This wouldn’t normally be a difficult review, Day and Soul #1 isn’t horrible despite its clearly amateur origins. I’ve seen messier art styles and worse writing, the ideas at play are clever enough and I’ve got a soft spot for comics that are clearly works of personal interest and passion. Normally I wouldn’t be struggling so much with Day and Soul. However, Day and Soul strikes so many of my own extremely specific pet peeves that I was infuriated reading it, pulling at my hair as I worked my way through its 20 page length. Day and Soul reads like a laundry list of the mistakes you’ll inevitably make on your first comic. Day and Soul, its writer and its artist, are clearly trying and I hold nothing against them, in fact I wish them a bright future.
These, however, are the mistakes that talented creators work out of their system on their way to developing their talent and becoming better than they were. Mistakes born of enthusiasm and a desire to break the mold, and honestly, Day and Soul #1 is a fascinating enough case study in amateur writing that it may in fact be worth the purchase. Though these mistakes are damning enough to where I wouldn’t recommend that our readers pick it up otherwise, keep an eye on Roy Smith and SJ Costello in the future as we work our way through:
The 6 Mistakes You Meet On Your Way to Comics Greatness
- Presumption In Character Building
Working our way through my petty complaints chronologically, the story opens up on our main character, Edgar, who is trapped in a darkened room for God knows why facing an unknown, unseen conflict. This conflict is inherently interesting in its lack of explanation and potential incompatibility with reality. It actually makes the character seem consequently interesting, in that we, as readers, would like to know what is special about the character who would force him and us as readers into this oddball scenario.
However, within four pages, our protagonist is already soliloquizing his regrets about beating his wife and neglecting his family to the reader in flashback format. It seems, on the surface, to be a classy move; a writer dedicated to fleshing out his characters, but it’s steeped in a sort of impatience and misrepresentation of the readers desires.

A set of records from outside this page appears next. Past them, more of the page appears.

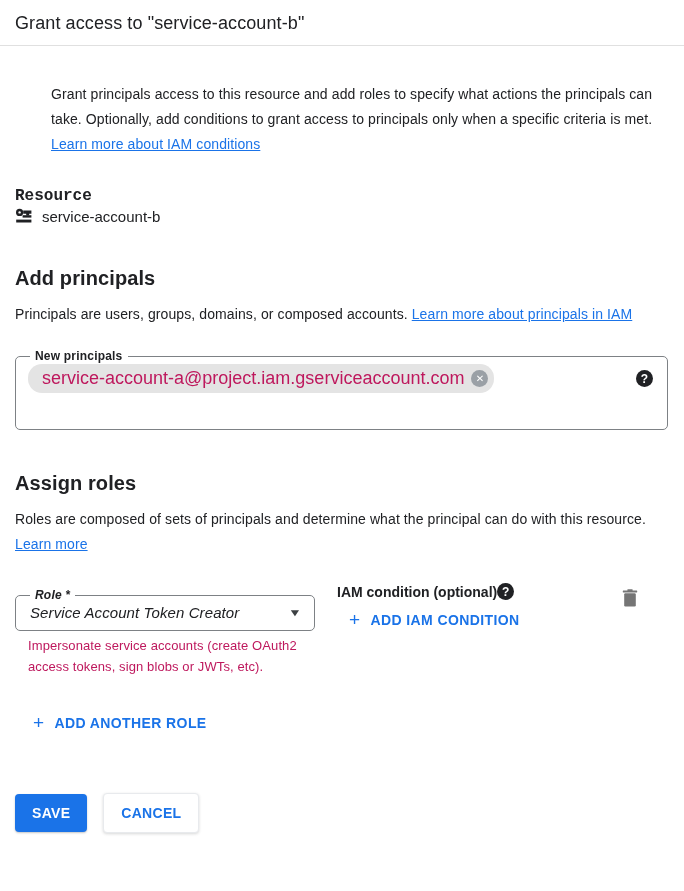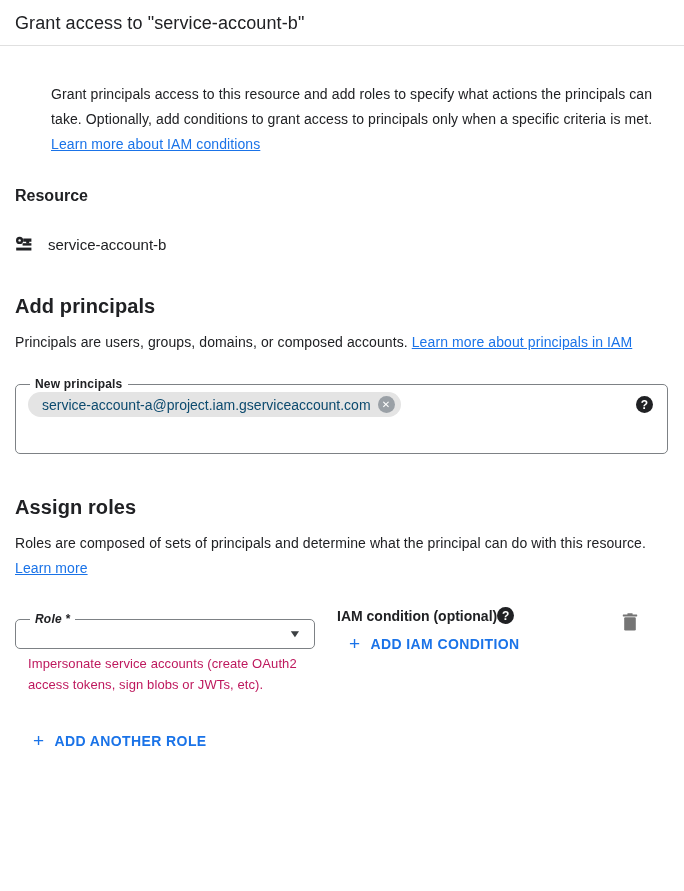"Resource" h2.section-heading-sm { font-family: none -> Liberation Mono, monospace }
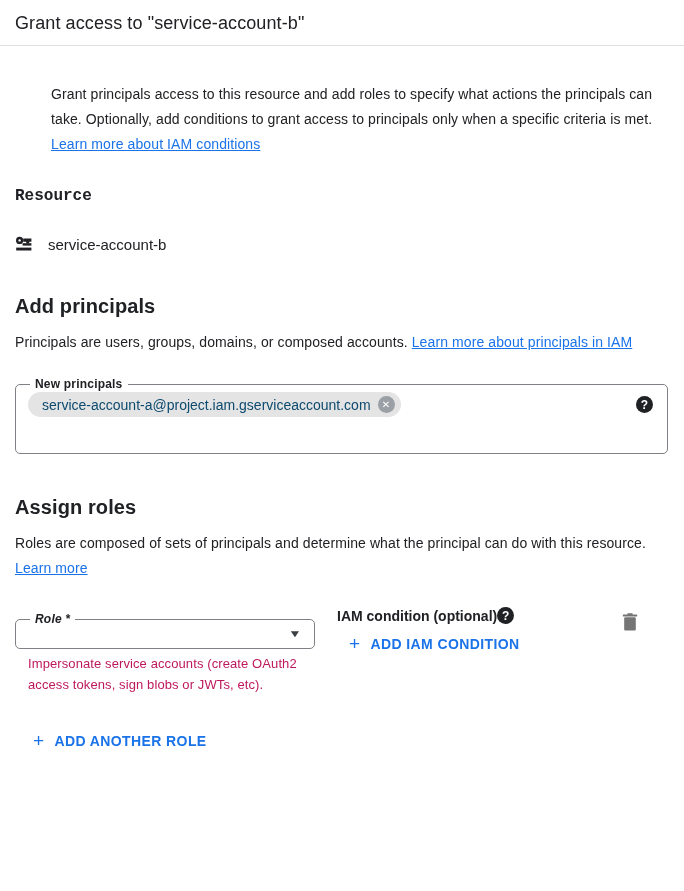"service-account-b" .resource-row { gap: 15px -> 9px; margin-top: 30px -> 2px }
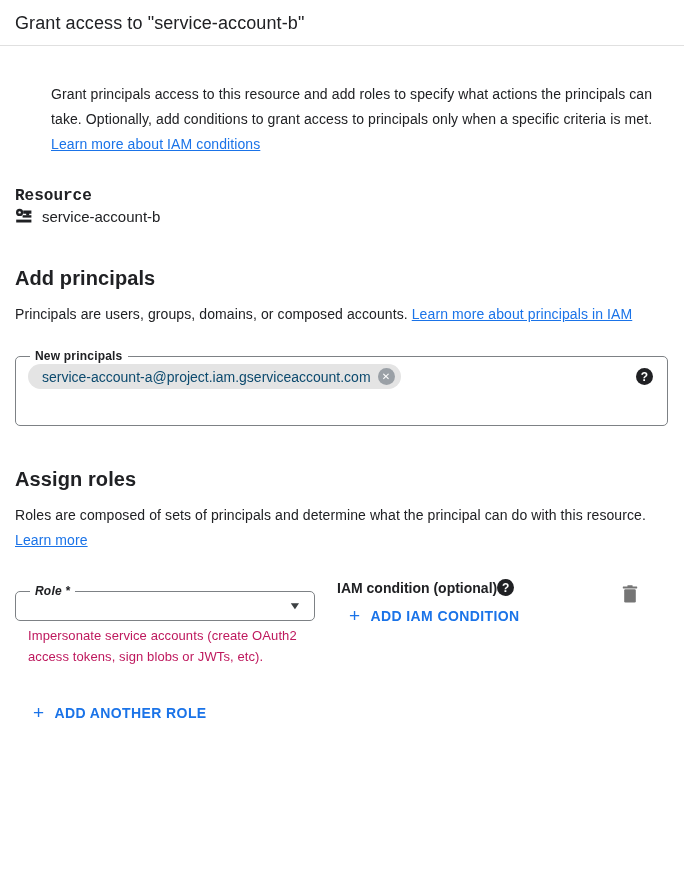"service-account-a@project.iam.gserviceac" .chip-text { color: #0c4a6e -> #be185d; font-size: 14px -> 18px }
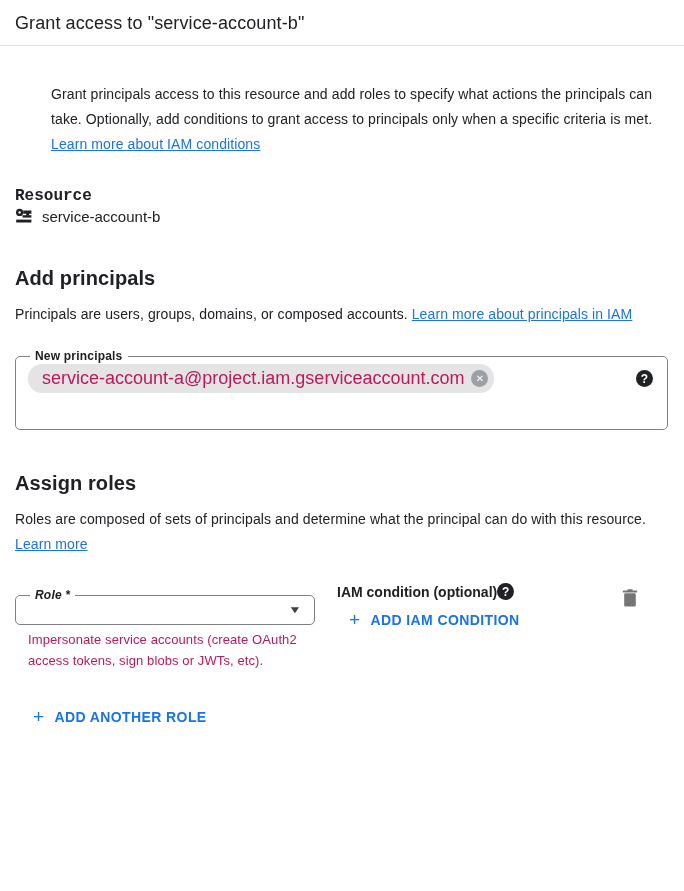"Service Account Token Creator" span.role-value { html: none -> <span>Service Account Token Creator</span> }
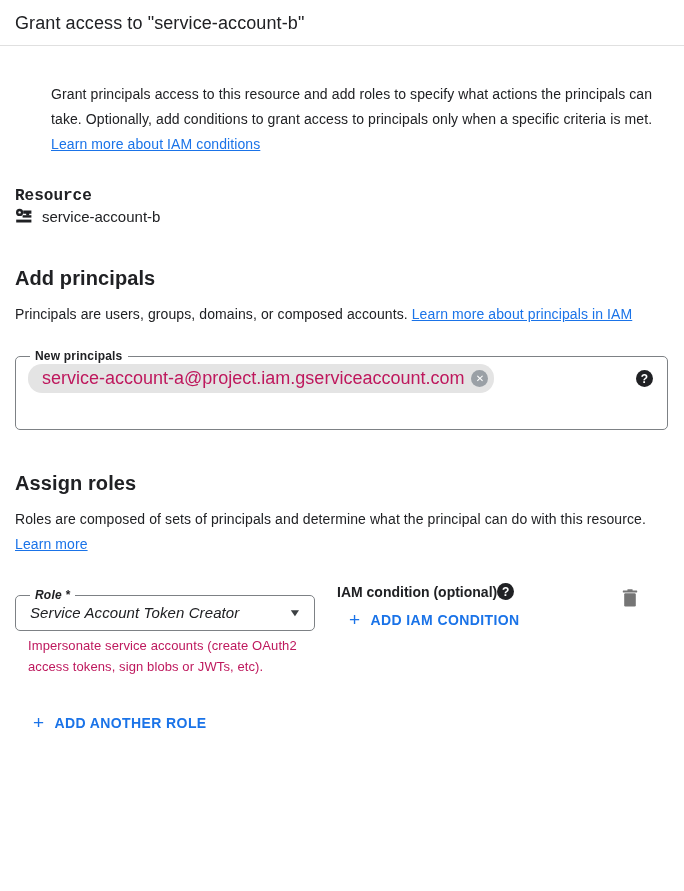"SAVE" div.footer { html: none -> <div> <button>SAVE</button> <button>CANCEL</button> </div> }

Character is something we can always get to later; characters make conflict more interesting, but they can also, subsequently, distract from drama. Spending so much of the first five pages, one fourth of the intro comic’s length, title page included, telling us about a character we yet have no stake in is a mistake steeped in a desire to genuinely make a good comic without yet knowing how.
- Argument As Drama
Argument is drama, in fact it’s the basest form of drama. Two people have personal problems with another person or an idea, so two or more characters come to verbal blows. It’s Drama 101. However, it’s the rare occasion that argument can be a source of effective or compelling drama. If argument in itself was interesting, comment sections would provide all of humanity all of the entertainment it would ever need ten times over.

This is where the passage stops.